Self-care for Back Pain Workouts
The Self-care for Back Pain video library will provide you with all the resources you need to treat the foundation of posture-oriented back pain from the comforts and convenience of home. You will learn how to screen yourself to identify which level of care is required to restore functional mobility. You will then be coached as to what workout is most appropriate based on your level of dysfunction to restore symmetrical loading through the low back.
The Self-care for Back Pain Program is medically guided; it requires an active coaching package to ensure safe progression.
Step #1: Perform a self-assessment. Look in a mirror or take a picture of yourself.
Where is your pelvis in relationship to your rib cage?
- You have a collapsed pelvis if your ASIS's are lower on one side versus the other.
- You have a rotated pelvis if your pelvis is rotated in relationship to your rib cage.
- You likely have a rotated lumbar vertebrae if you cannot stand on collapsed pelvis leg with the knee extended or have pain when doing so.
Step #2: Visit the Self-care for Back Pain page that matches your level of dysfunction to restore neutral joint positioning before your daily workout.

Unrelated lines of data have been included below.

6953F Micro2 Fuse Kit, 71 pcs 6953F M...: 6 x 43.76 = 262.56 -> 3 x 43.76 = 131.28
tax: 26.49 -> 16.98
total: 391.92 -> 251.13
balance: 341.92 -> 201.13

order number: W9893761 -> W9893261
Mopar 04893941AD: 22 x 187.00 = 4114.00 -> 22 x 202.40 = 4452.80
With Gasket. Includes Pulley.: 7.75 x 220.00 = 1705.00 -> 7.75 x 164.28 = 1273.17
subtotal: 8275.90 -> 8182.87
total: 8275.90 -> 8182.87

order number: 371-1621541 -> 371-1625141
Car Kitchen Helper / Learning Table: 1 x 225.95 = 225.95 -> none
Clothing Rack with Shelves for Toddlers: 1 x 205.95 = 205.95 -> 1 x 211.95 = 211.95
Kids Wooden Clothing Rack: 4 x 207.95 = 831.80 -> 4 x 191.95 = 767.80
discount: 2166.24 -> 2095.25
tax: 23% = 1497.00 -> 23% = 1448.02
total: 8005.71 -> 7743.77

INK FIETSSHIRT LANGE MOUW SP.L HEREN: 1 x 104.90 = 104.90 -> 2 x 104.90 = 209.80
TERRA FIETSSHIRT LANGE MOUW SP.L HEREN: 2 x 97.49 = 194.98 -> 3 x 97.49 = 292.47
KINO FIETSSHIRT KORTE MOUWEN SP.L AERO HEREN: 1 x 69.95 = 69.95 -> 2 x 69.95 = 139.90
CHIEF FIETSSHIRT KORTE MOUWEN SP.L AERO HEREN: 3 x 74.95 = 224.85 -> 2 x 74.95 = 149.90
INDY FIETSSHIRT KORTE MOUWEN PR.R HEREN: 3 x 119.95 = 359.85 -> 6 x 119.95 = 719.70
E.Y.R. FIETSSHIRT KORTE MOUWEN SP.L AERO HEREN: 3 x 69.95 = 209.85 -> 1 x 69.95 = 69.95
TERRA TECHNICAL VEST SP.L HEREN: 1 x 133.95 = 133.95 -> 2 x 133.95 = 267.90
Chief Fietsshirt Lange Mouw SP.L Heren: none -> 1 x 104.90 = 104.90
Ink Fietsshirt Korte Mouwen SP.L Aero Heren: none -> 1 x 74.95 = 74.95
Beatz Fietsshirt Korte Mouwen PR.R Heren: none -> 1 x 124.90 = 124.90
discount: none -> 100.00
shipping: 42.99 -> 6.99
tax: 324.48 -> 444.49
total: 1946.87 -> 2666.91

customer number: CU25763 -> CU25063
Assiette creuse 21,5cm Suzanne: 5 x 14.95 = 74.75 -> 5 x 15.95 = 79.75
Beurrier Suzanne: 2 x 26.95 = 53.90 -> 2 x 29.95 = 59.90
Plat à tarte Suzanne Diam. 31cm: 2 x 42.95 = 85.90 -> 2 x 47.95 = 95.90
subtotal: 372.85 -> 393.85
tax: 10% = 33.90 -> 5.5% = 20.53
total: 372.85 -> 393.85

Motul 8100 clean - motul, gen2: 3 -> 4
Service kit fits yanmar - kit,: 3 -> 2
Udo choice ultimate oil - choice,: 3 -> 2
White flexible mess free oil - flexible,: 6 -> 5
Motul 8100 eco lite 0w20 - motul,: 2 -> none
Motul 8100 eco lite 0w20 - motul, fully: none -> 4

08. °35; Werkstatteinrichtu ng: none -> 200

- Level 1 Dysfunction: Collapsed Pelvis Posture
- Level 2 Dysfunction: Rotated Pelvis Posture
- Level 3 Dysfunction: Rotated Lumbar Vertebrae
All workout videos are password protected to ensure safe progression. You will receive an email with the password to the next level of progression after you demonstrate the ability to perform all the exercises progressions at that level from neutral spine alignment during online coaching sessions.
Healthy Posture in 6 Weeks Never Workout with Collapsed Pelvis!
It takes 6 weeks to condition yourself to perform your daily activities from neutral spine alignment. You will accomplish the following if you complete our Self-care for Back Pain program.
Week 1 – you will condition yourself to sit in neutral spine alignment.
Week 2 – you will condition yourself to stand in neutral spine alignment.
Week 3 – you will condition yourself to walk in neutral spine alignment.
Week 4 – you will condition yourself to pick object off the floor without faulty loading.
Week 5 + 6 – you will condition yourself to lift objects overhead without faulty loading.
You must complete levels 1-3 of the Healthy Posture System™ to start any of our DIY PT Workout Programs.
You cannot unload your low back until you restore your ability to maintain a Chest Lift® throughout the day.